Bizde Batılılaşma sözcüğüne bir anlamda karşı çıkılmış olmasının muhtemel olarak çeşitli sebepleri vardır. Bunlardan bir tanesi, modernliğin Batı'nın tekelinde olmayışı, olmaması gerektiği, düşüncesiyle temellenebilir. Bu temellenme de iki anlamda geçerli sayılmış olabilir. Biri, çağımızda durumun böyle olduğunun kabul edilmesi açısından, ikincisi ise, esasen tarih boyunca Doğu ile Batı arasında bu anlamda salt bir ayırımın yapılması zihniyetine gösterilebilecek haklı bir tepki açısından olmak üzere.

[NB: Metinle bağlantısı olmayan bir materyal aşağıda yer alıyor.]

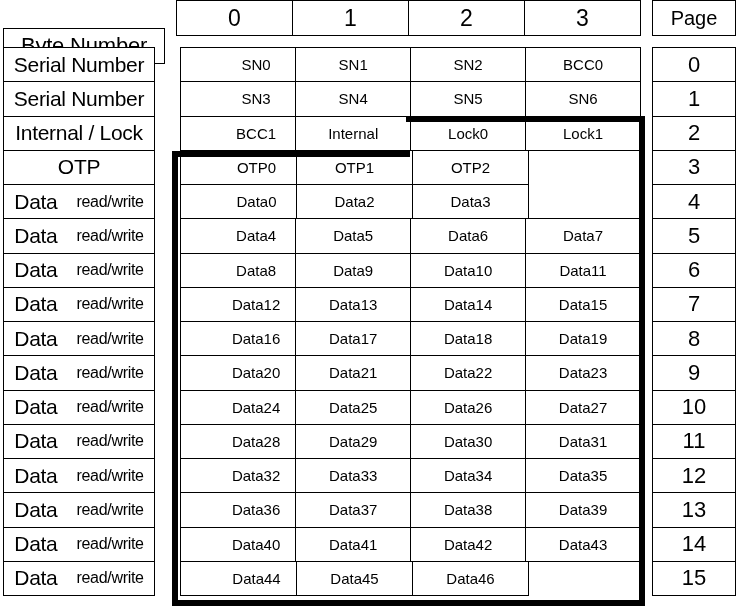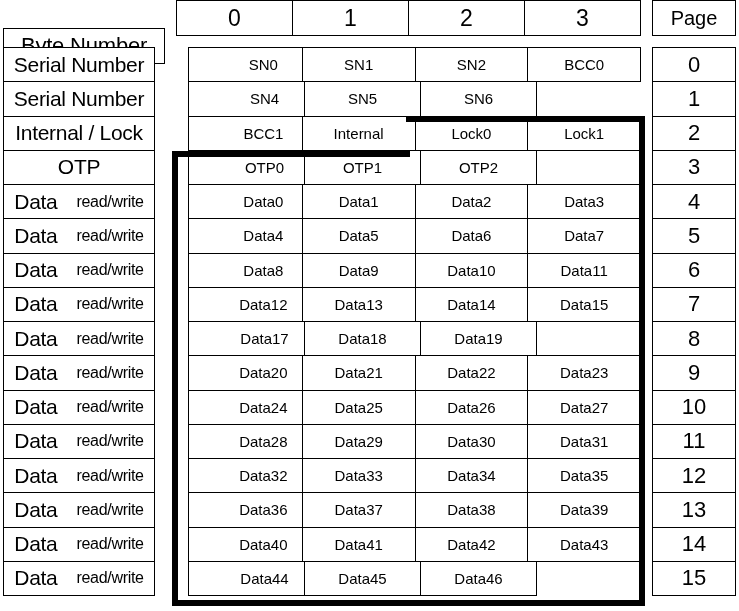--- a/index.html
+++ b/index.html
@@ -98,7 +98,7 @@
     margin-left: -1px;
     font-size: 15px;
   }
-  .grid-row .cell:first-child { margin-left: 12px; padding-left: 36px; }
+  .grid-row .cell:first-child { margin-left: 4px; padding-left: 36px; }
 
   
   .page-col {

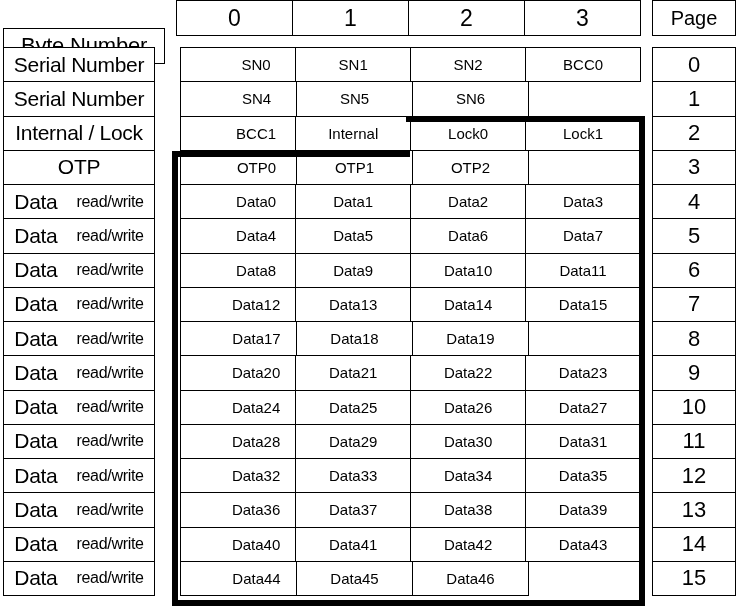--- a/index.html
+++ b/index.html
@@ -217,6 +217,7 @@
           <div class="cell">BCC0</div>
         </div>
         <div class="grid-row">
+          <div class="cell">SN3</div>
           <div class="cell">SN4</div>
           <div class="cell">SN5</div>
           <div class="cell">SN6</div>

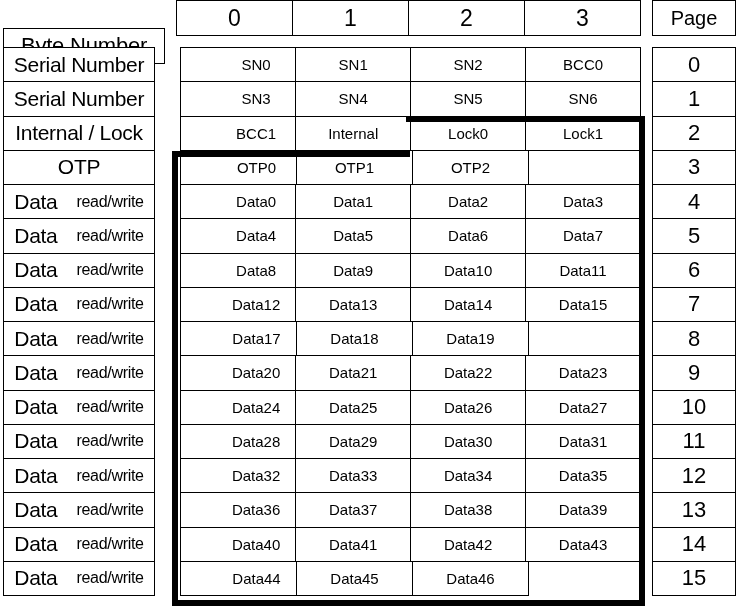--- a/index.html
+++ b/index.html
@@ -235,7 +235,6 @@
         </div>
         <div class="grid-row">
           <div class="cell">Data0</div>
-          <div class="cell">Data1</div>
           <div class="cell">Data2</div>
           <div class="cell">Data3</div>
         </div>

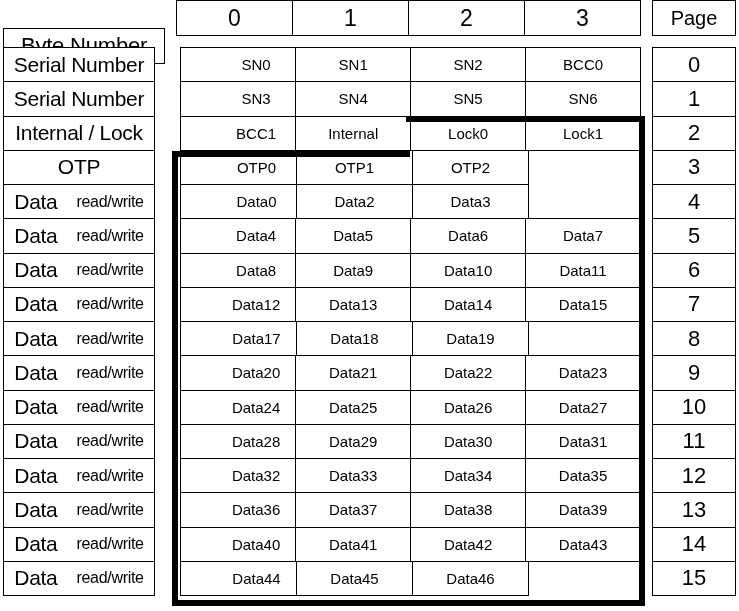--- a/index.html
+++ b/index.html
@@ -257,6 +257,7 @@
           <div class="cell">Data15</div>
         </div>
         <div class="grid-row">
+          <div class="cell">Data16</div>
           <div class="cell">Data17</div>
           <div class="cell">Data18</div>
           <div class="cell">Data19</div>

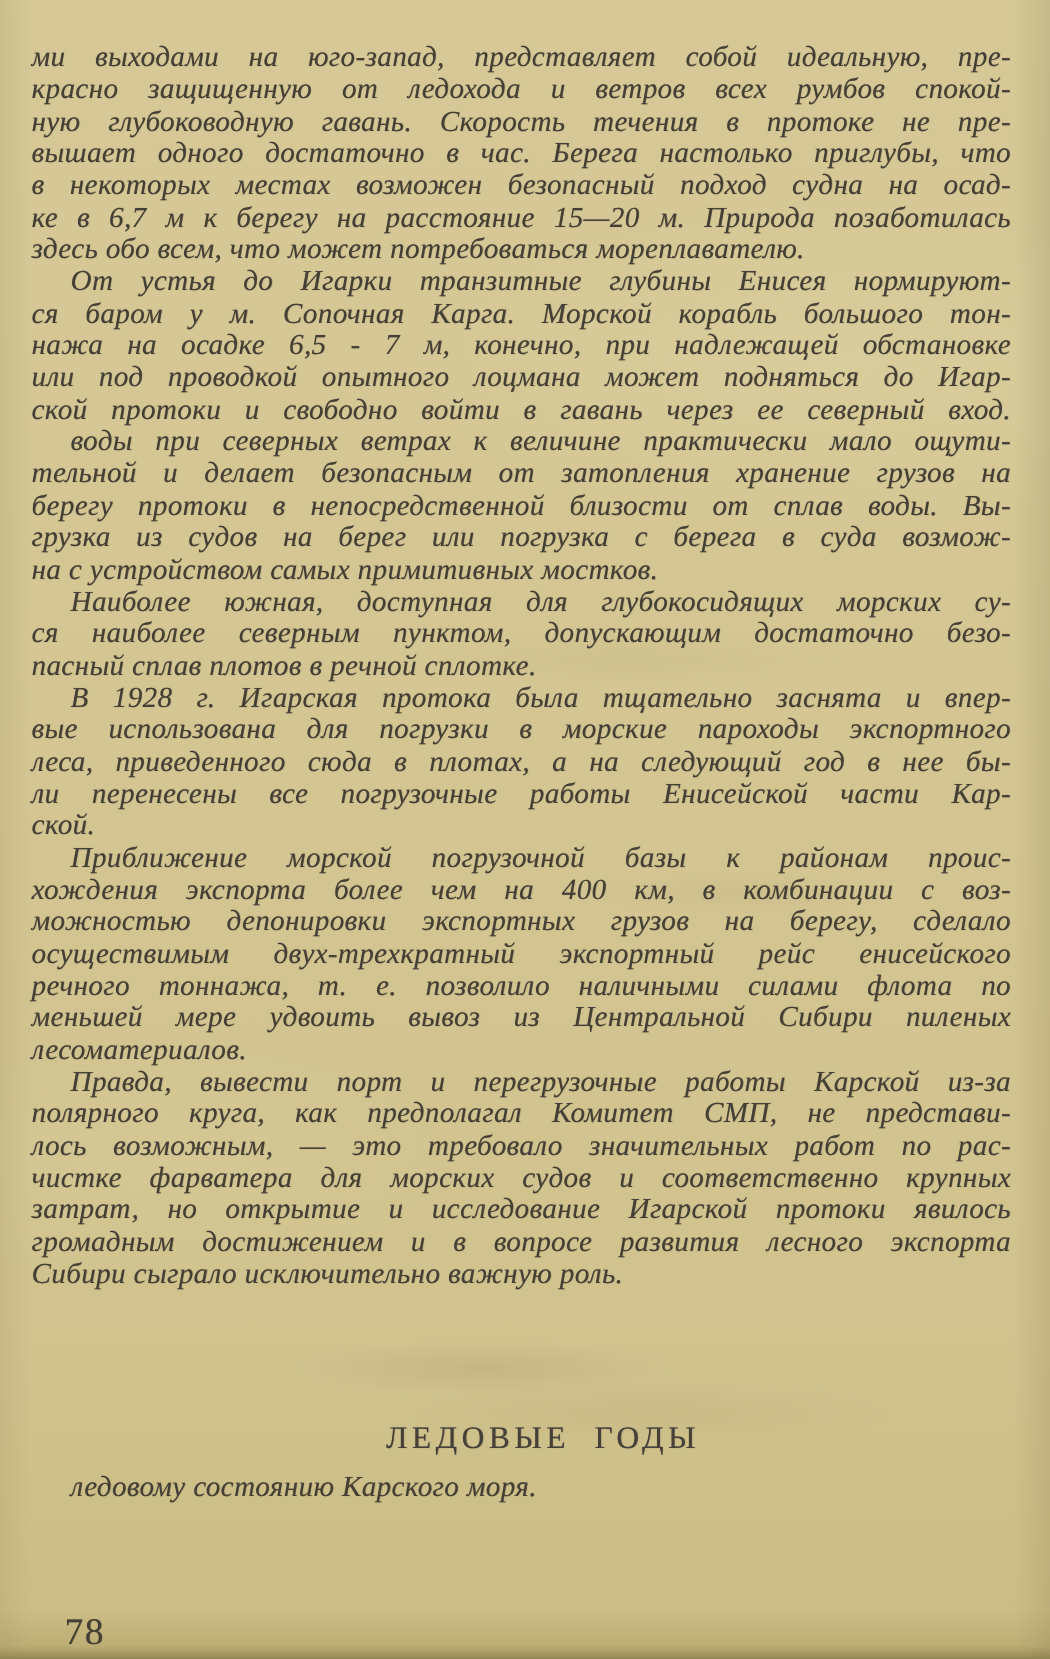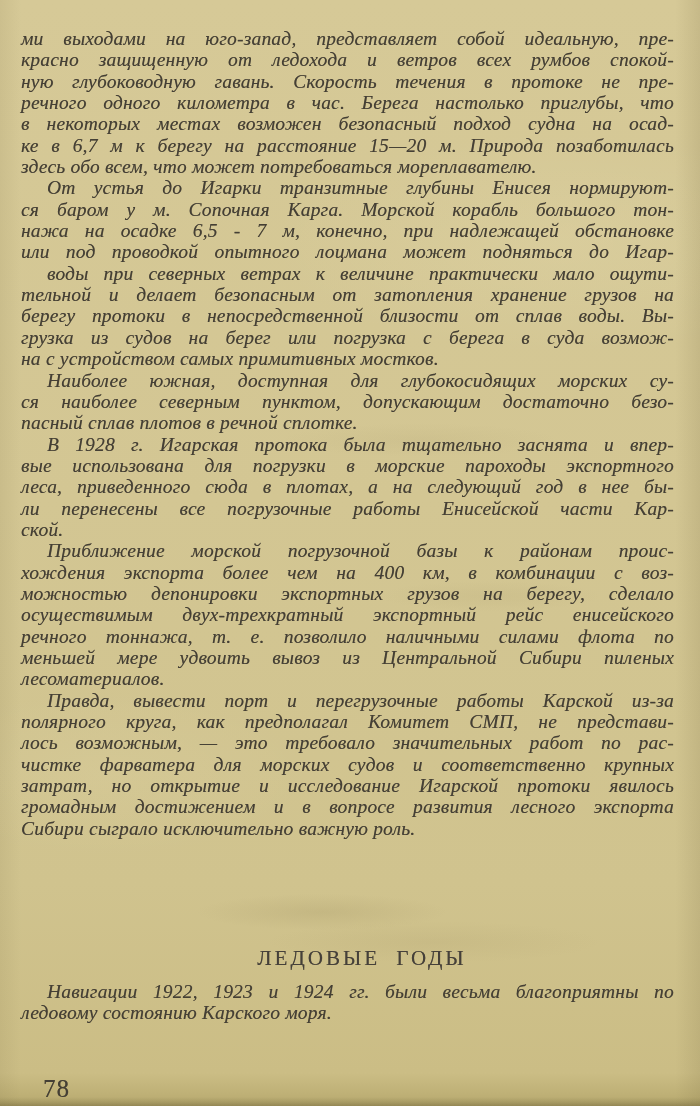--- a/index.html
+++ b/index.html
@@ -81,7 +81,7 @@
         <div class="line">ми выходами на юго-запад, представляет собой идеальную, пре-</div>
         <div class="line">красно защищенную от ледохода и ветров всех румбов спокой-</div>
         <div class="line">ную глубоководную гавань. Скорость течения в протоке не пре-</div>
-        <div class="line">речного одного километра в час. Берега настолько приглубы, что</div>
+        <div class="line">вышает одного достаточно в час. Берега настолько приглубы, что</div>
         <div class="line">в некоторых местах возможен безопасный подход судна на осад-</div>
         <div class="line">ке в 6,7 м к берегу на расстояние 15—20 м. Природа позаботилась</div>
         <div class="line endline">здесь обо всем, что может потребоваться мореплавателю.</div>

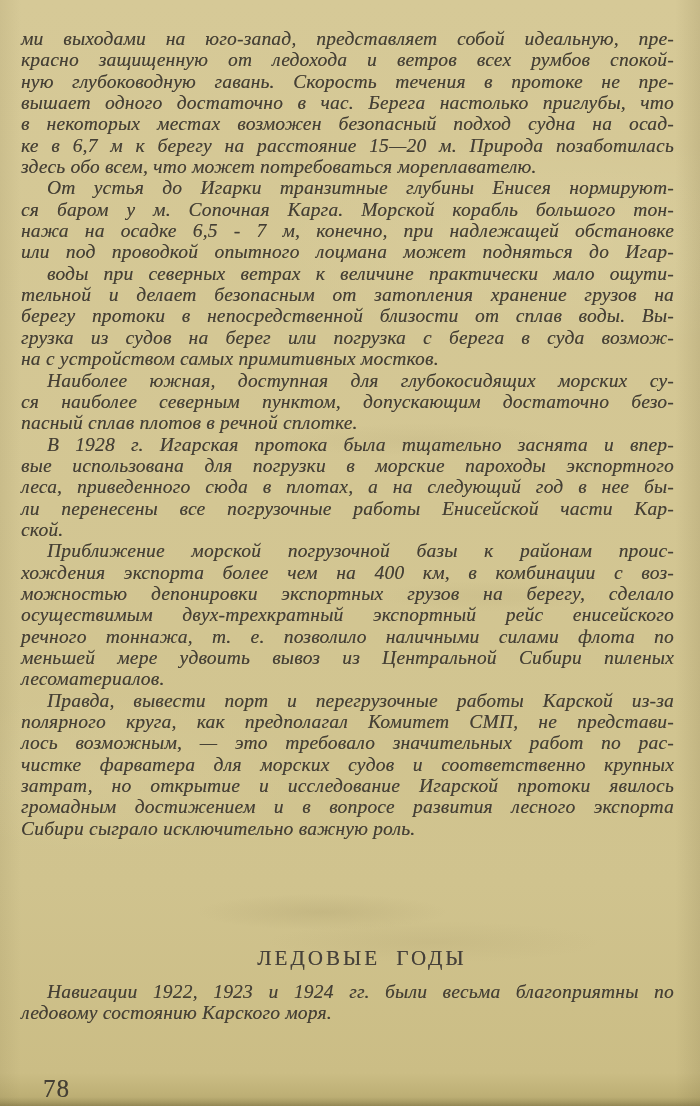--- a/index.html
+++ b/index.html
@@ -91,6 +91,7 @@
         <div class="line">ся баром у м. Сопочная Карга. Морской корабль большого тон-</div>
         <div class="line">нажа на осадке 6,5 - 7 м, конечно, при надлежащей обстановке</div>
         <div class="line">или под проводкой опытного лоцмана может подняться до Игар-</div>
+        <div class="line">ской протоки и свободно войти в гавань через ее северный вход.</div>
       </div>
       <div class="paragraph indent">
         <div class="line">воды при северных ветрах к величине практически мало ощути-</div>

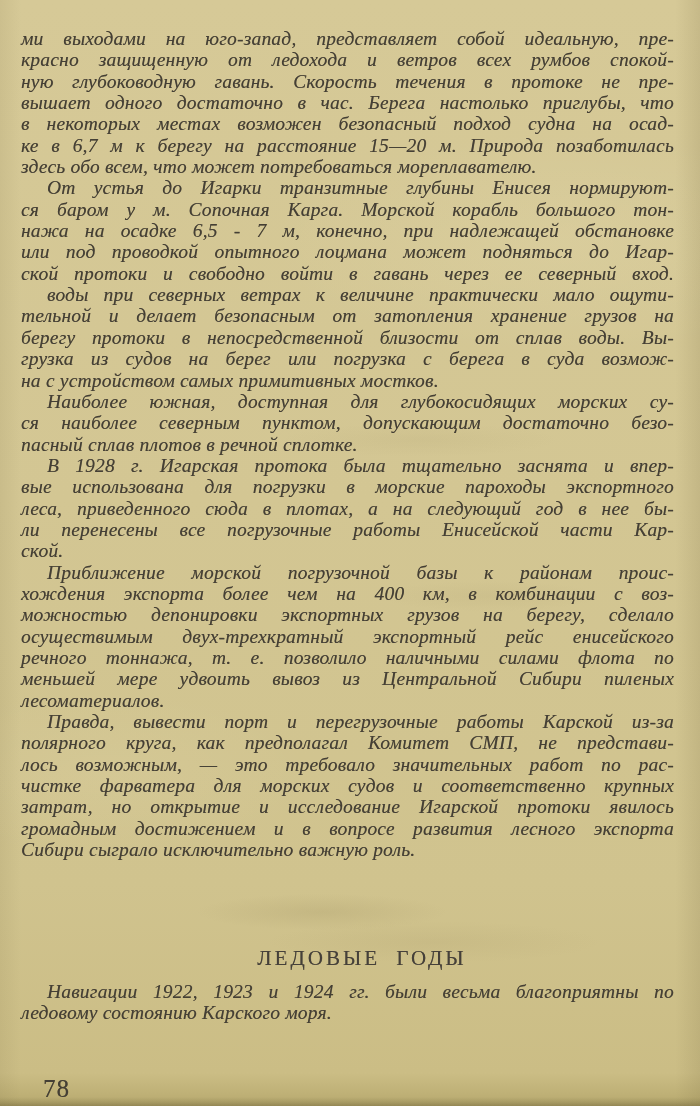--- a/index.html
+++ b/index.html
@@ -134,7 +134,6 @@
   <h2 class="section-heading">ЛЕДОВЫЕ ГОДЫ</h2>
   <div class="text-block" id="body-bottom">
       <div class="paragraph indent">
-        <div class="line">Навигации 1922, 1923 и 1924 гг. были весьма благоприятны по</div>
         <div class="line endline">ледовому состоянию Карского моря.</div>
       </div>
     </div>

Bunlardan birincisi, Rusya ve Japonya gibi birtakım modern toplumların Batı kapsamı dışında sayılmaları biçimindeki bazı bakımlardan biraz yüzeysel bir mülâhazaya, ikincisi ise çok daha köklü bir tarihsel vakıaya bağlanabilir. Şöyle ki, Batı ile Doğu ikiliği ve karşıtlığı, anlaşıldığına göre, tarihte Eskiçağ İran ve Yunan dünyaları siyasî hakimiyet mücadelelerine geri gitmektedir. Burada İran Doğu Dünyasını, Yunanlılar da Batıyı temsil etmiş, simgelemiştir.
Daha sonraları da bu gibi ikili ayırımlar süregelmiştir. Bunların içinde en önemlileri ve en yaygınca tanınanları Haçlı Seferleri ile ifadesini bulan Batı Avrupa-Türk-İslâm Dünyası ikiliği, ikincisi ise Osmanlı İmparatorluğu ile Batı ve Merkezî Avrupa arasındaki ikilik ve kutuplaşma olayıdır. Haçlı Seferleri bir yandan doğu Akdeniz bölgesinde sürdürülürken, bunun yarattığı sıkı kültürel temas yanında, bir de İspanya ve Sicilya'da yoğun ve sistemli çeviri faaliyetlerine dayanan bir ikinci kültürel temas süreci vuku bulmakta idi. Bu kültürel temasın ürünü Batı Avrupa'da Karanlık çağın sona ermesi oldu. Bu seviyeli bilimsel ve düşünümsel temas hareketine Onikinci Yüzyıl Rönesansı adı da verilmektedir. Böylelikle, bu entellektüel kalkınma süreci bir Doğululaşma hareketi idi. Osmanlı-Batı ve Merkezî Avrupa sürtüşmeleri ise, Batının üstünlüğü karşısında bizim özellikle askerlik ve teknoloji ile bilim alanlarında Batı ile aramızdaki mesafeyi kapatmaya ve onlardan yararlanmaya karar vermemiz sonucunu doğurmuştur.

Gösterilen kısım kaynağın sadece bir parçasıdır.